#### Aim of the exercise
Return all of the data exactly, with nothing left out but the pictures.

#### Web page edit records
*** Begin section ***

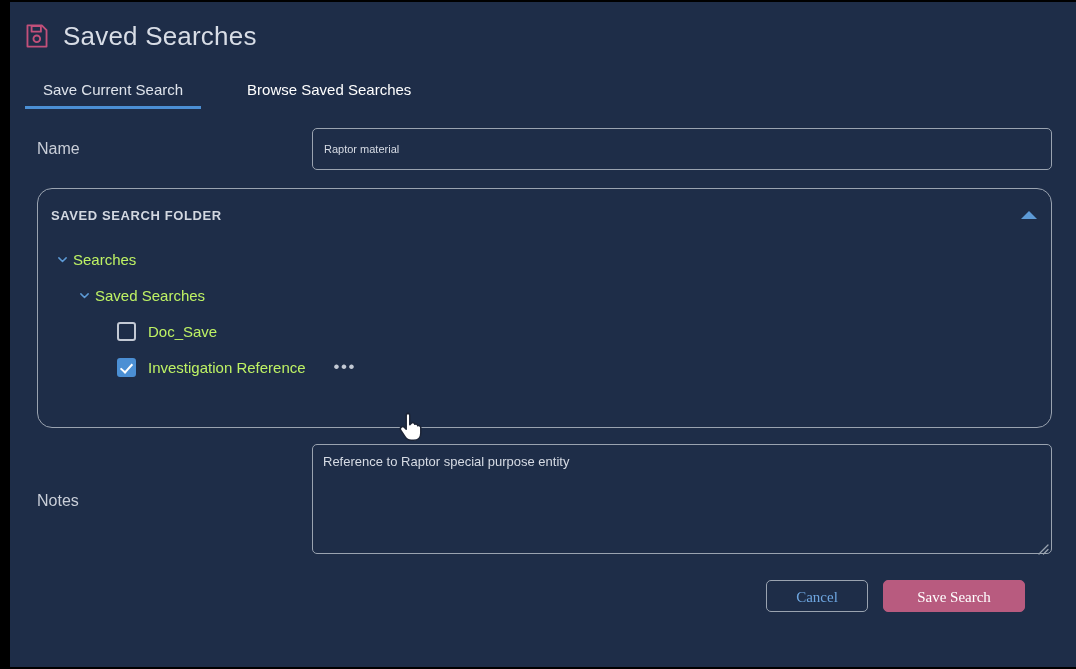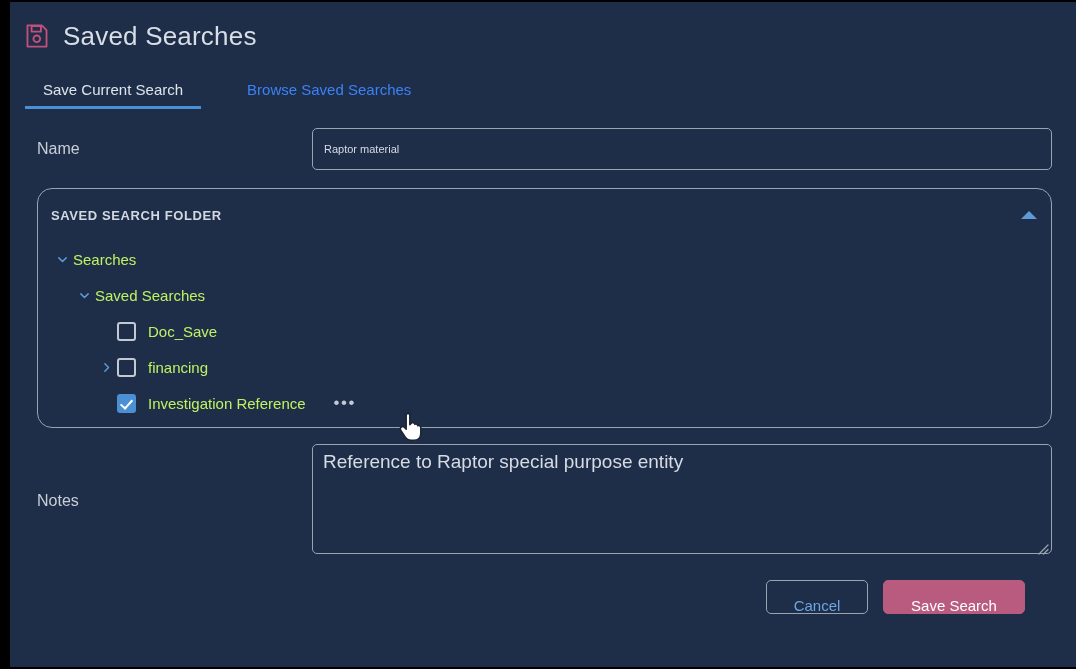--- a/index.html
+++ b/index.html
@@ -59,7 +59,7 @@
   }
   .tab {
     font-size: 15px;
-    color: #3b82f6;
+    color: #ffffff;
     padding: 0 18px 7px 18px;
     border-bottom: 3px solid transparent;
     cursor: pointer;

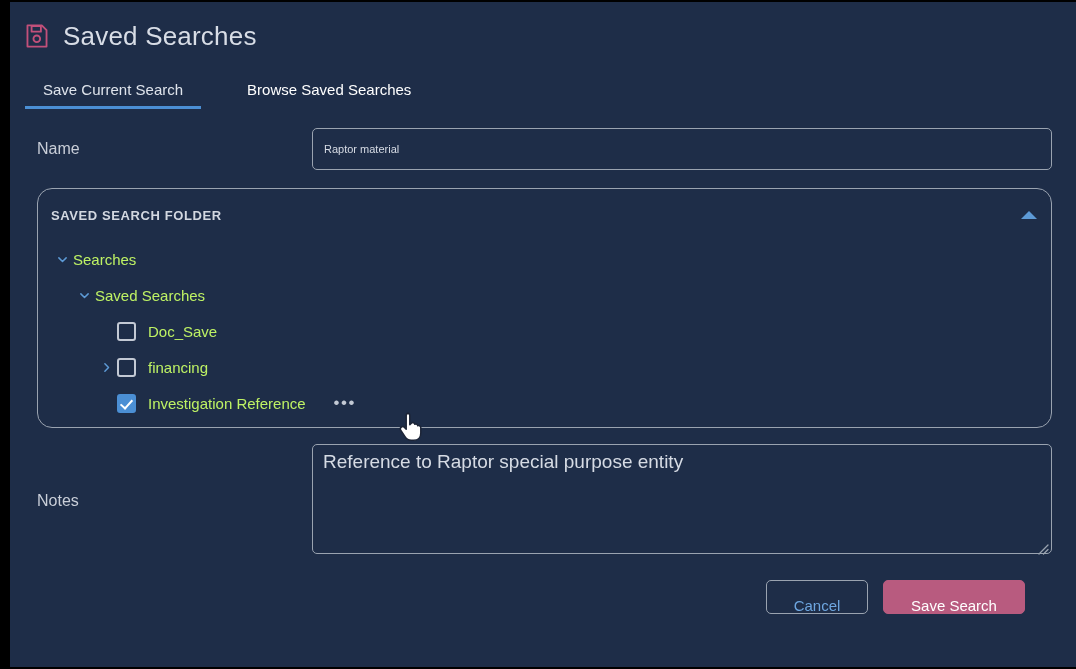--- a/index.html
+++ b/index.html
@@ -340,15 +340,6 @@
               <span class="node-label">Doc_Save</span>
             </div>
 
-            <div class="tree-node indent-3">
-              <span class="chev">
-                <svg width="13" height="13" viewBox="0 0 16 16">
-                  <path d="M6 3.5 L10.5 8 L6 12.5" fill="none" stroke="#5d9ad6" stroke-width="1.8" stroke-linecap="round" stroke-linejoin="round"></path>
-                </svg>
-              </span>
-              <span class="cbox"></span>
-              <span class="node-label">financing</span>
-            </div>
 
             <div class="tree-node indent-3">
               <span class="chev empty"></span>

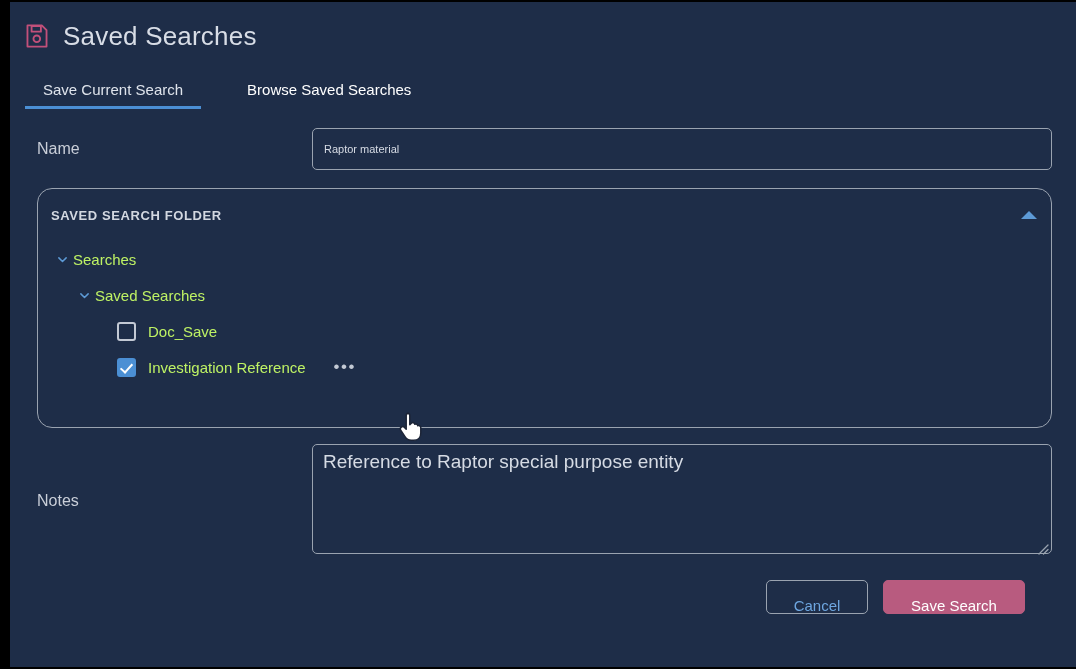--- a/index.html
+++ b/index.html
@@ -228,7 +228,7 @@
     border: 1px solid #9aa3b0;
     border-radius: 5px;
     color: #d6dbe4;
-    font-size: 19px;
+    font-size: 13px;
     font-family: "Liberation Sans", sans-serif;
     padding: 7px 10px;
     outline: none;

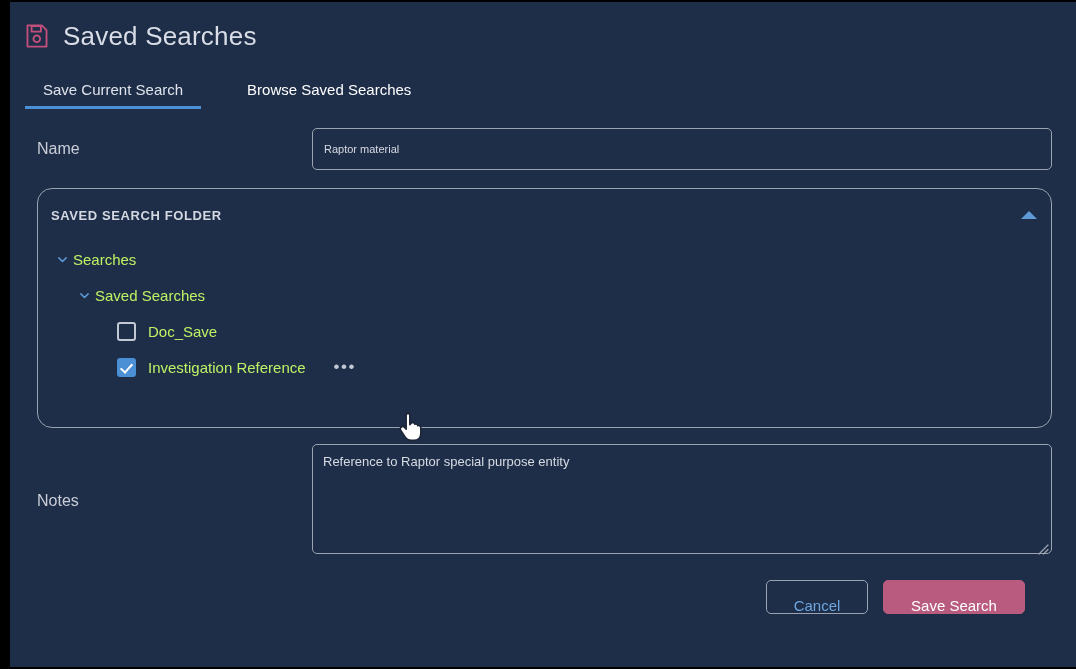--- a/index.html
+++ b/index.html
@@ -255,13 +255,13 @@
     padding: 22px 27px 0 0;
   }
   .btn {
-    font-family: Liberation Sans, sans-serif;
+    font-family: Liberation Serif, serif;
     font-size: 15px;
     border-radius: 5px;
     cursor: pointer;
     height: 32px;
     box-sizing: border-box;
-    padding: 16px 22px;
+    padding: 8px 22px;
     white-space: nowrap;
   }
   .btn-cancel {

*** End section ***

#### Answer
--- a/index.html
+++ b/index.html
@@ -59,7 +59,7 @@
   }
   .tab {
     font-size: 15px;
-    color: #3b82f6;
+    color: #ffffff;
     padding: 0 18px 7px 18px;
     border-bottom: 3px solid transparent;
     cursor: pointer;

--- a/index.html
+++ b/index.html
@@ -340,15 +340,6 @@
               <span class="node-label">Doc_Save</span>
             </div>
 
-            <div class="tree-node indent-3">
-              <span class="chev">
-                <svg width="13" height="13" viewBox="0 0 16 16">
-                  <path d="M6 3.5 L10.5 8 L6 12.5" fill="none" stroke="#5d9ad6" stroke-width="1.8" stroke-linecap="round" stroke-linejoin="round"></path>
-                </svg>
-              </span>
-              <span class="cbox"></span>
-              <span class="node-label">financing</span>
-            </div>
 
             <div class="tree-node indent-3">
               <span class="chev empty"></span>

--- a/index.html
+++ b/index.html
@@ -228,7 +228,7 @@
     border: 1px solid #9aa3b0;
     border-radius: 5px;
     color: #d6dbe4;
-    font-size: 19px;
+    font-size: 13px;
     font-family: "Liberation Sans", sans-serif;
     padding: 7px 10px;
     outline: none;

--- a/index.html
+++ b/index.html
@@ -255,13 +255,13 @@
     padding: 22px 27px 0 0;
   }
   .btn {
-    font-family: Liberation Sans, sans-serif;
+    font-family: Liberation Serif, serif;
     font-size: 15px;
     border-radius: 5px;
     cursor: pointer;
     height: 32px;
     box-sizing: border-box;
-    padding: 16px 22px;
+    padding: 8px 22px;
     white-space: nowrap;
   }
   .btn-cancel {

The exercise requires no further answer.